→ WHAT THE TASK ASKS: Every line from the line containing "background: #701a75 ->" through the end of the data is to be reproduced exactly, excluding pictures.

(Saved data entries)
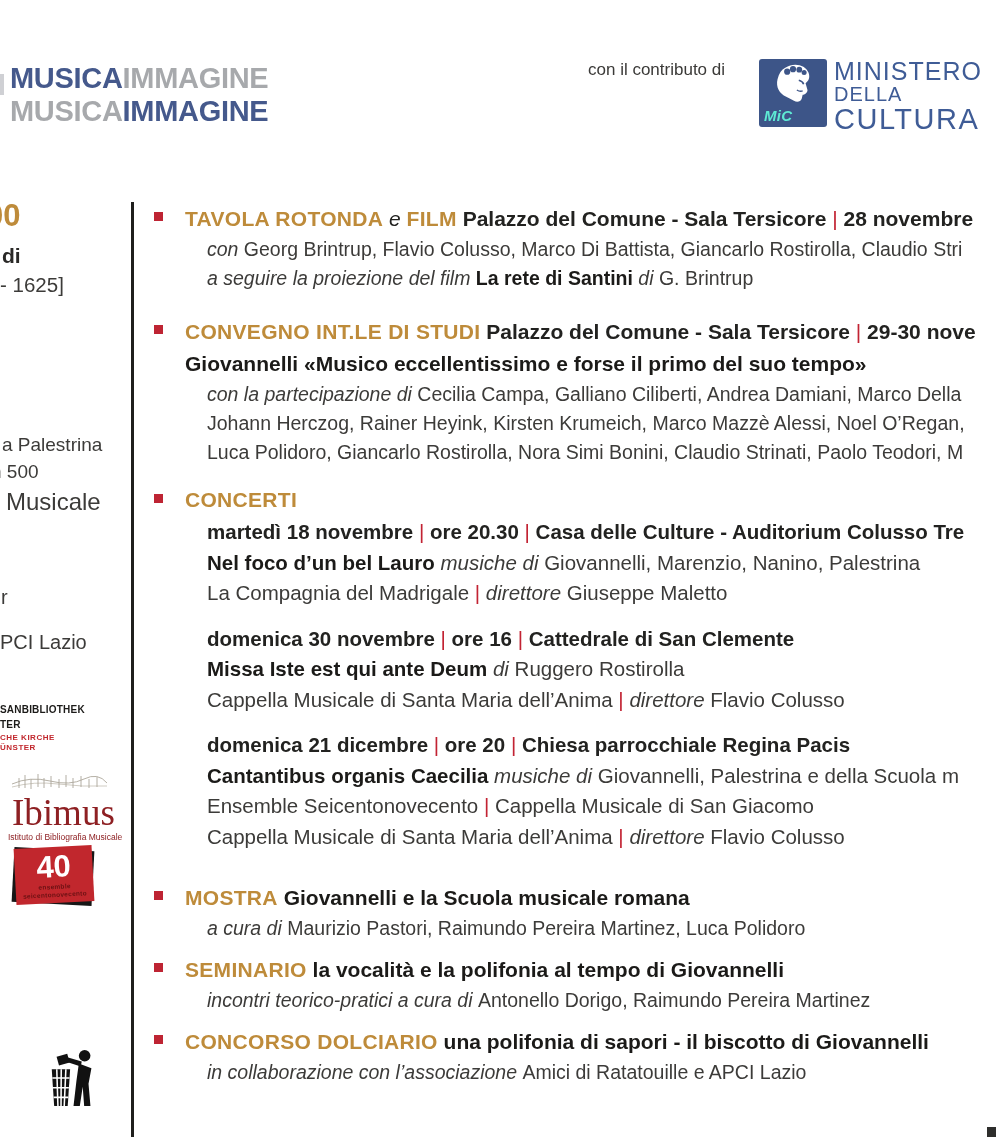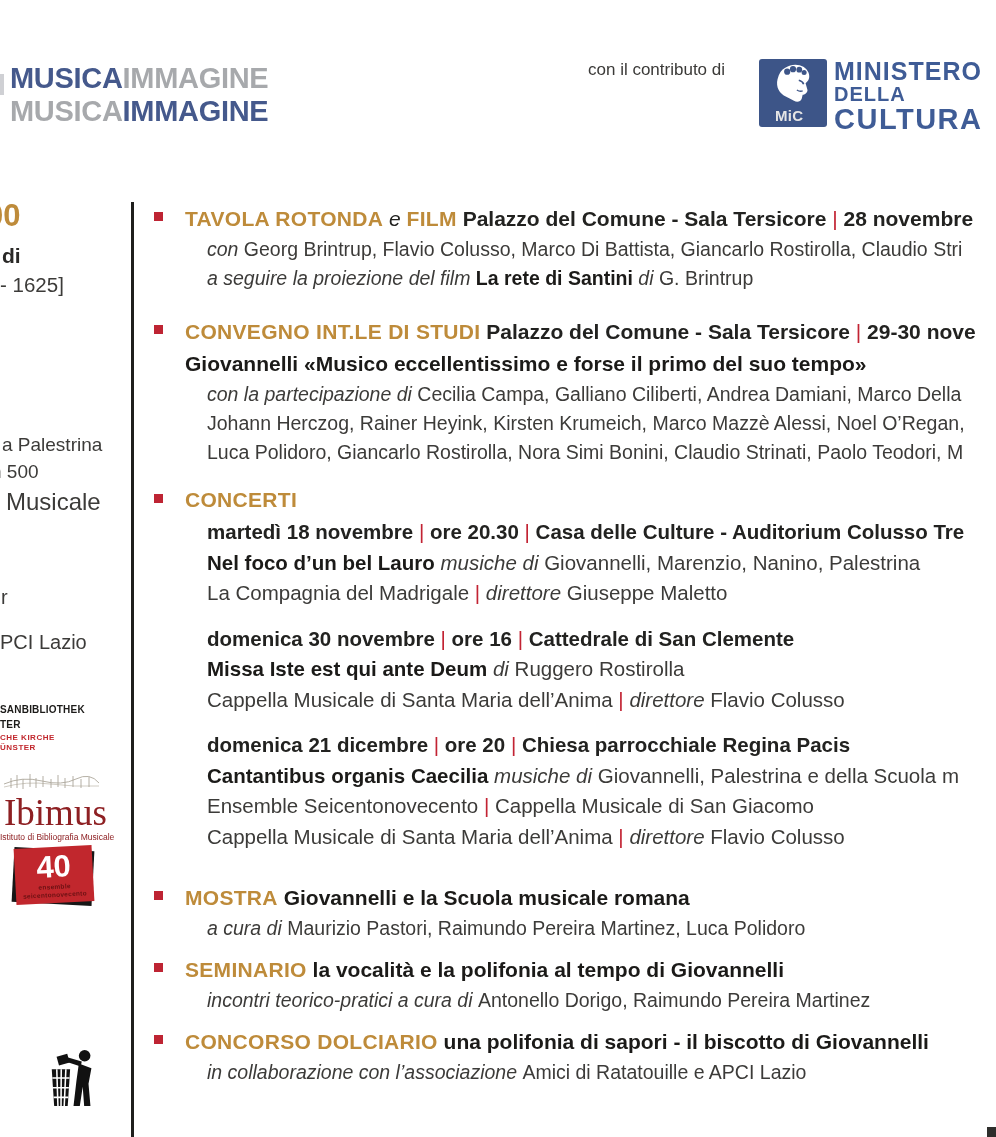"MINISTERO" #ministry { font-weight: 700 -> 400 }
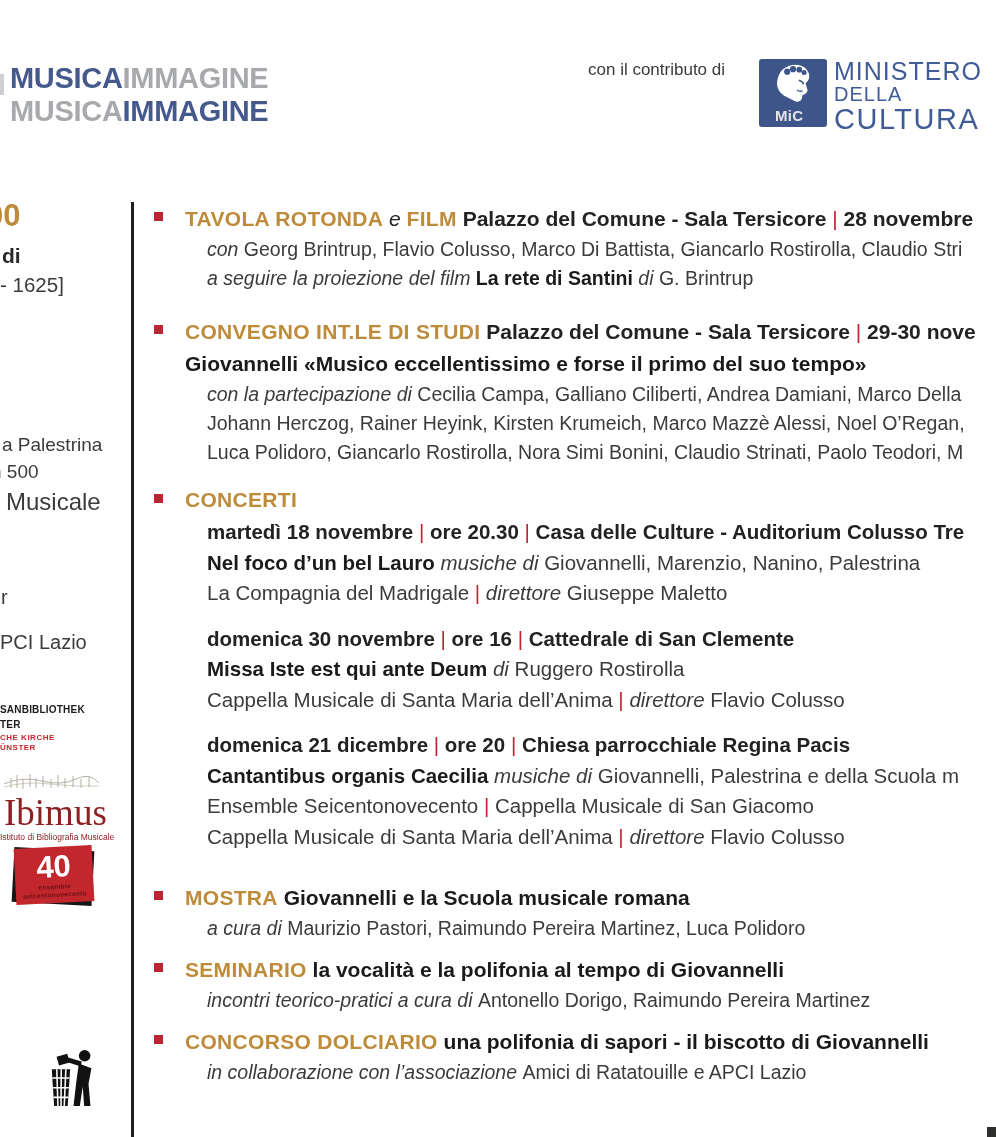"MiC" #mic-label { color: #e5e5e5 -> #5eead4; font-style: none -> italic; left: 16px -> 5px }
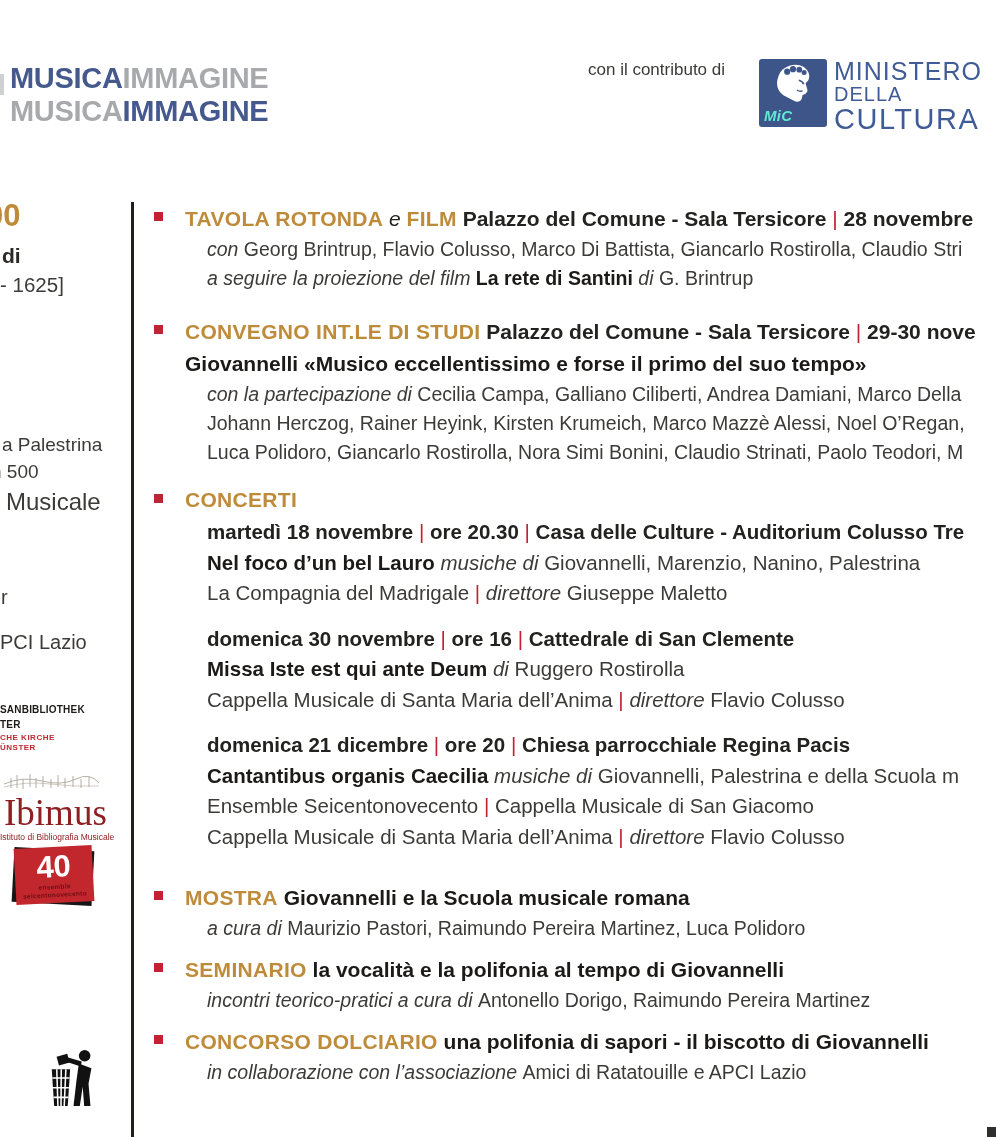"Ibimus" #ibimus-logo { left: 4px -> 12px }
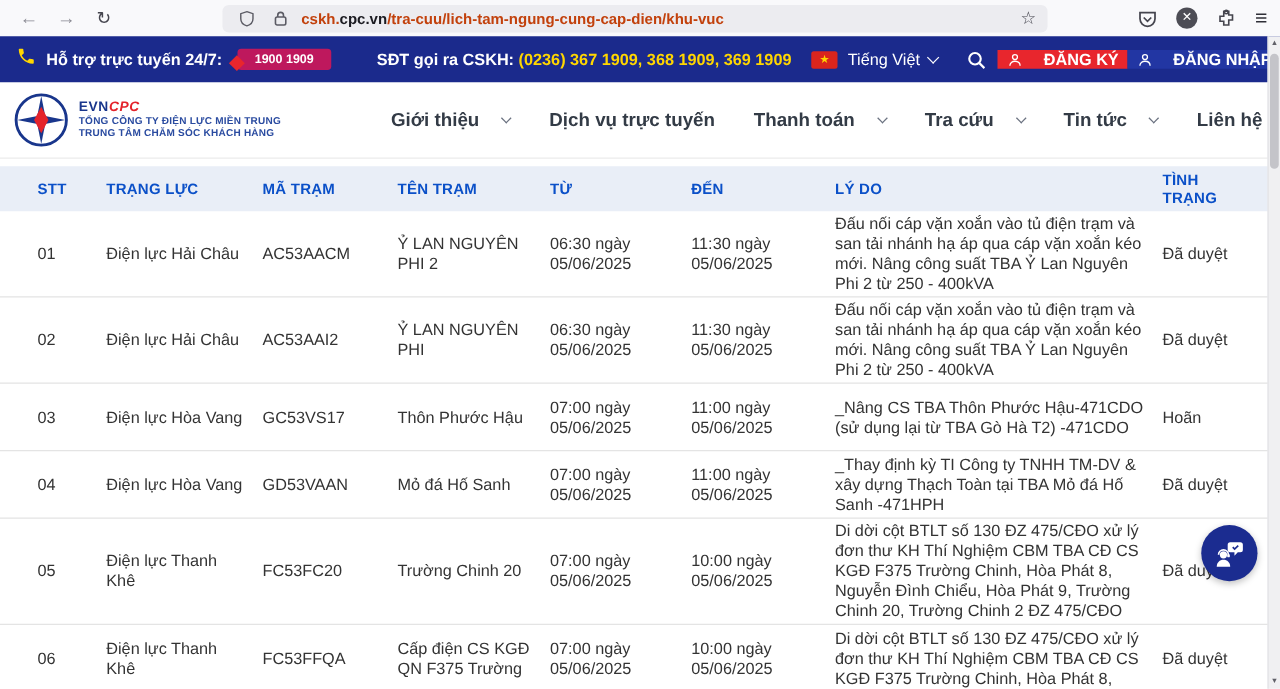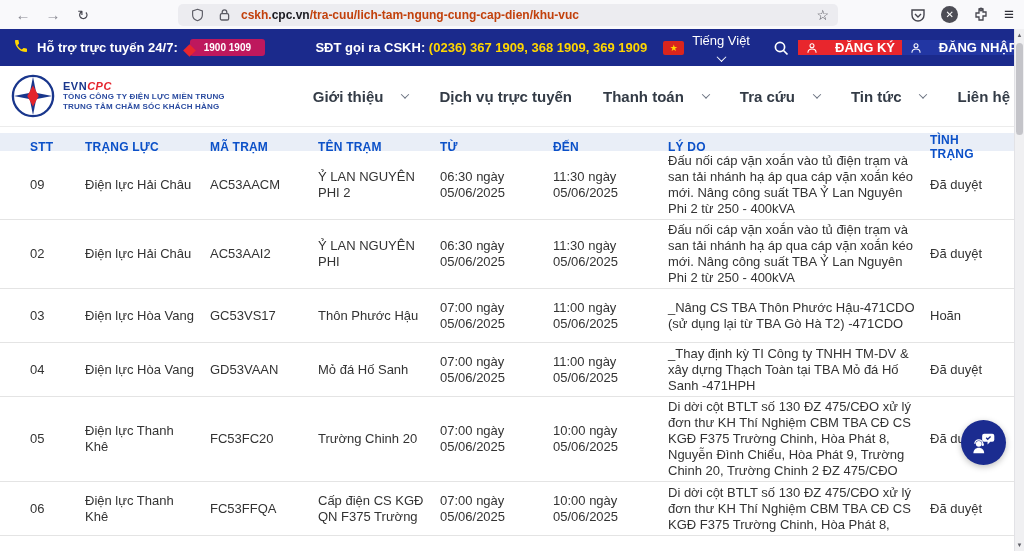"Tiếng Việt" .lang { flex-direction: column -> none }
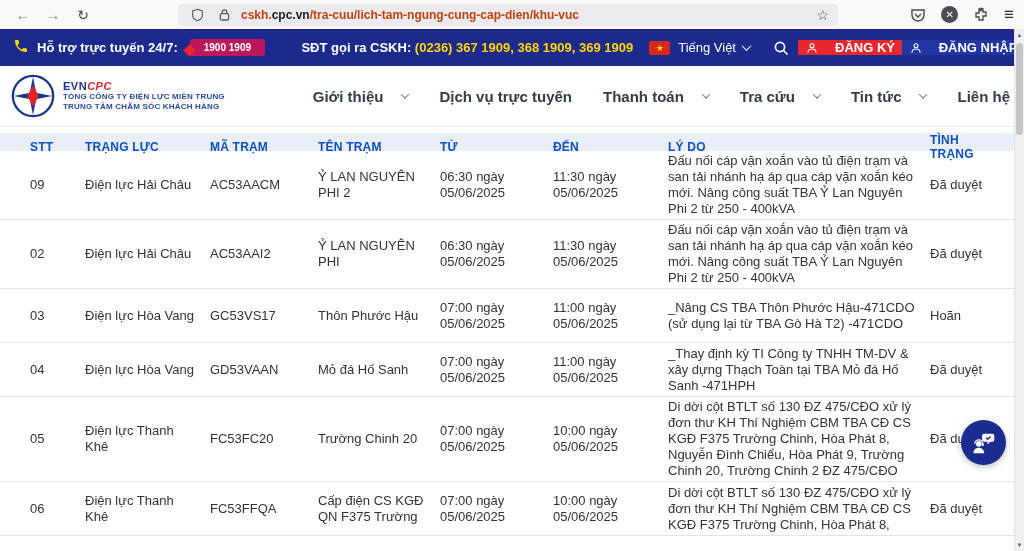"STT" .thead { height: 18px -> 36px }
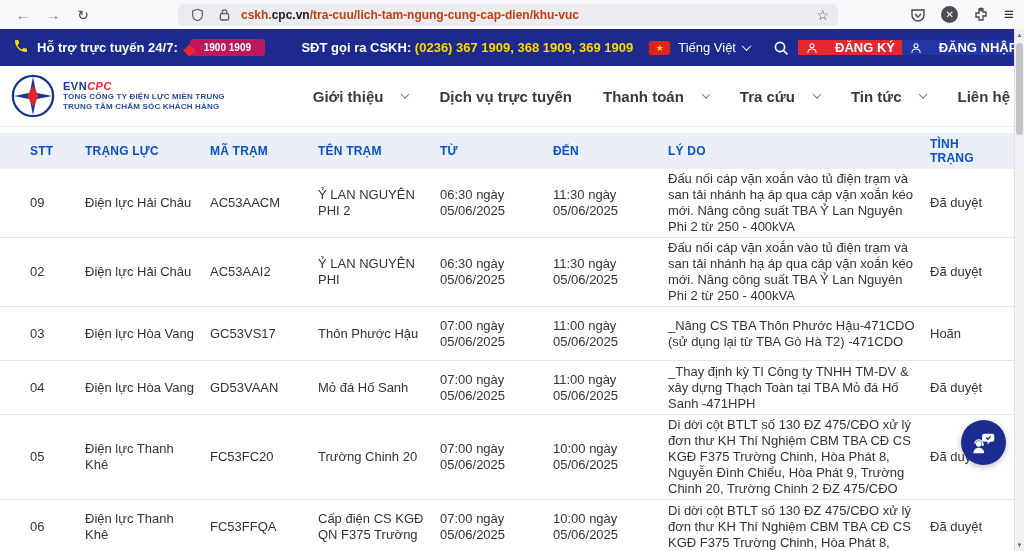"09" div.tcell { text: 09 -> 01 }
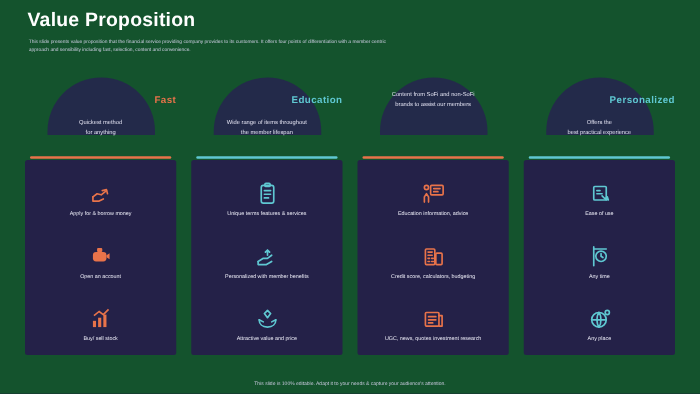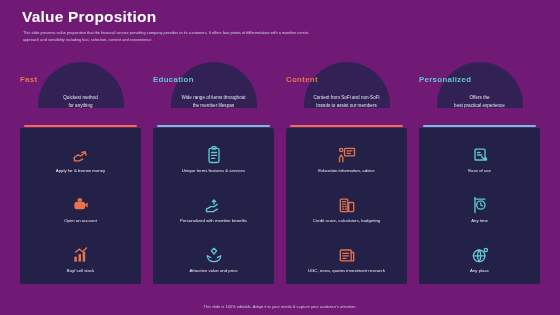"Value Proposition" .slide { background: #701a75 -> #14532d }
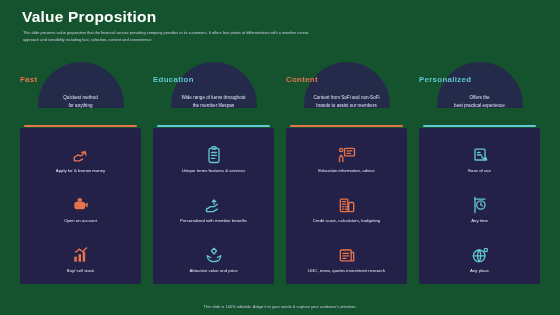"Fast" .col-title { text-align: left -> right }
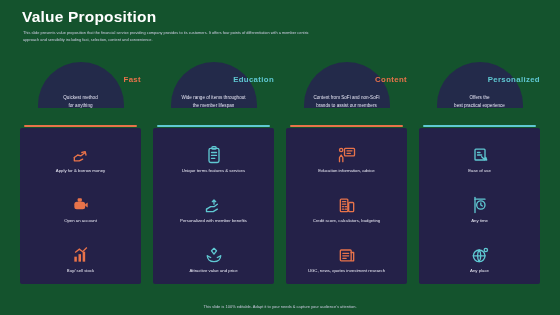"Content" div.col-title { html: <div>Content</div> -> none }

→ TASK OUTPUT:
"Value Proposition" .slide { background: #701a75 -> #14532d }
"Fast" .col-title { text-align: left -> right }
"Content" div.col-title { html: <div>Content</div> -> none }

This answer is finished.